4. Conceptual prompts (when you want to explore ideas)

These are more open-ended and invite interpretation. Good for when you're feeling slightly more confident but still need a starting point.

  • Visualise what 'waiting' looks like. Not someone waiting; the feeling of waiting. What shapes, colours or patterns represent that?

  • Create a visual response to a piece of music you love. Put on a song and let your hand move with it. Don't overthink, just respond.

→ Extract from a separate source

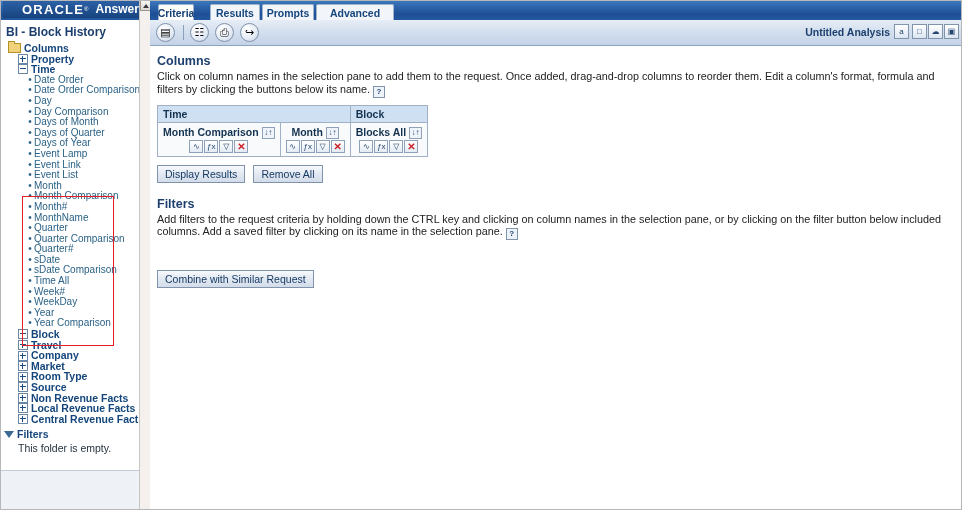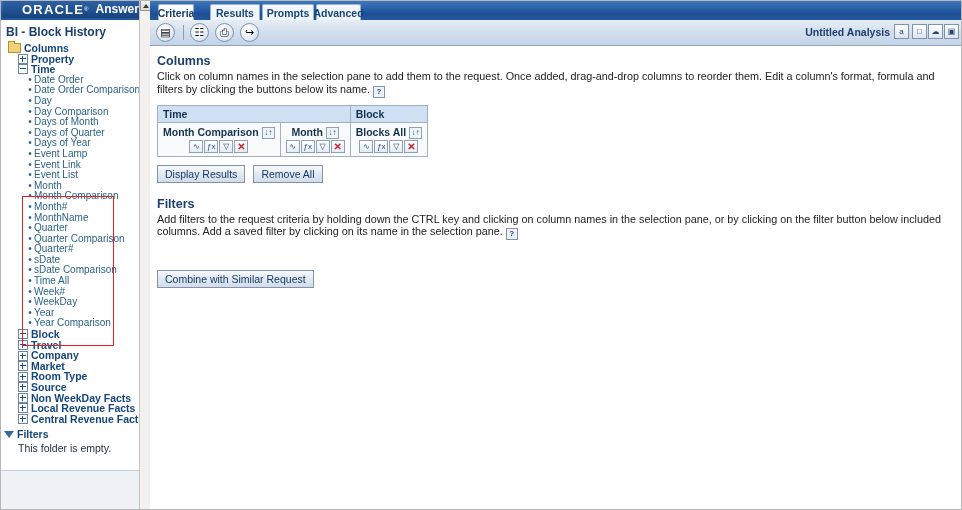"Advanced" div.tab { width: 45px -> 78px }
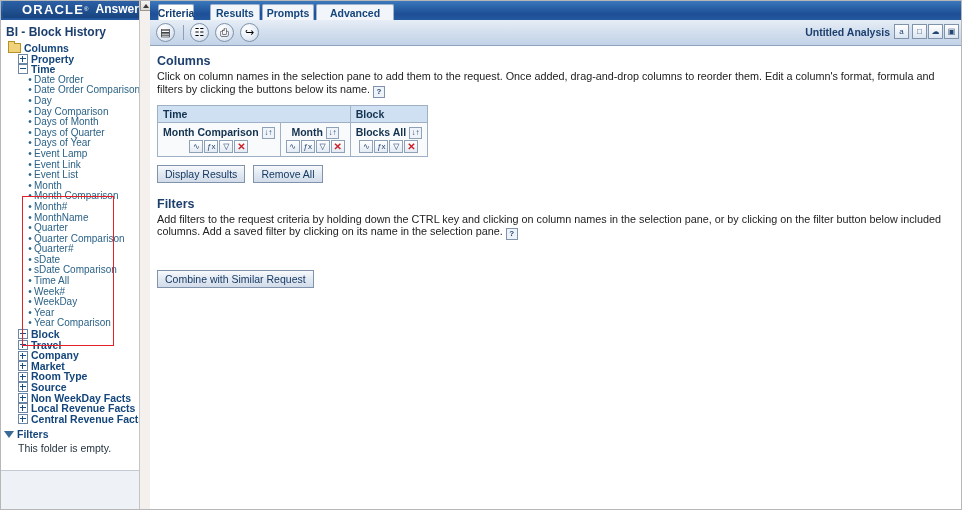"Non WeekDay Facts" span.t-node { text: WeekDay -> Revenue }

  • Illustrate a sound (rain, traffic, laughter, silence). How do you make silence visible? What does laughter look like as a composition?

  • Design a poster for an imaginary exhibition about 'transitions'. No brief, no client, no restrictions. Just your interpretation of the theme.

  • Visually represent your mood without using faces or figures. Use colour, composition, line weight, and negative space.

5. Playful prompts (when you need to remember it's supposed to be fun)

This is all about giving yourself permission to be silly. These prompts work best when you stop caring about the outcome.

  • Redesign a household object to be impractical. A kettle with seventeen handles. A chair made of glass. Embrace the absurd.

  • Draw something familiar in the 'wrong' style. Your pet in the style of a medieval manuscript. Your coffee cup as Brutalist architecture.

  • Create a pattern from the ugliest colour combination. Challenge yourself to make it work despite itself. Make ugly interesting.

  • Illustrate a children's book about something mundane (doing taxes, waiting for the bus). This could be charming, weird, whatever. The important thing is to make it.

  • Design packaging for a product that doesn't exist. Bottled silence. Canned laughter. Packaged time. Let your imagination run.

6. Technical prompts (when you want to practise a skill)

Use these when you want to sharpen specific skills without the pressure of producing finished work.

  • Create five variations of the same composition using different colour palettes. Discover how dramatically a change in colour can change mood and meaning.

  • Practice typography: hand-letter the same word in 10 different ways. Serif, sans serif, script, decorative, experimental. Push each one to an extreme.

  • Draw the same object three times: realistic, simplified, abstracted. Notice what gets lost and what gets emphasised at each stage.

  • Explore one brush or tool you never use. Spend 20 minutes just seeing what it can do. No agenda, just exploration.

  • Create the same illustration in both digital and analogue. Notice how the medium changes your approach and the result.

What next?

The point of these prompts isn't to fill a sketchbook or build a portfolio. It's to remind you that making things can be simple, exploratory and low-stakes. If you do one a week throughout January, you'll have eased yourself back into creative practice without forcing anything.

Save the ones that resonate. Ignore the ones that don't. Adapt freely. Make up your own. The structure is just scaffolding; you can dismantle it once you no longer need it.

And if you find yourself genuinely enjoying one and wanting to develop it further? Brilliant. That's exactly what these prompts are designed to do: get you past the paralysis of the blank page and into the flow of actually making things again.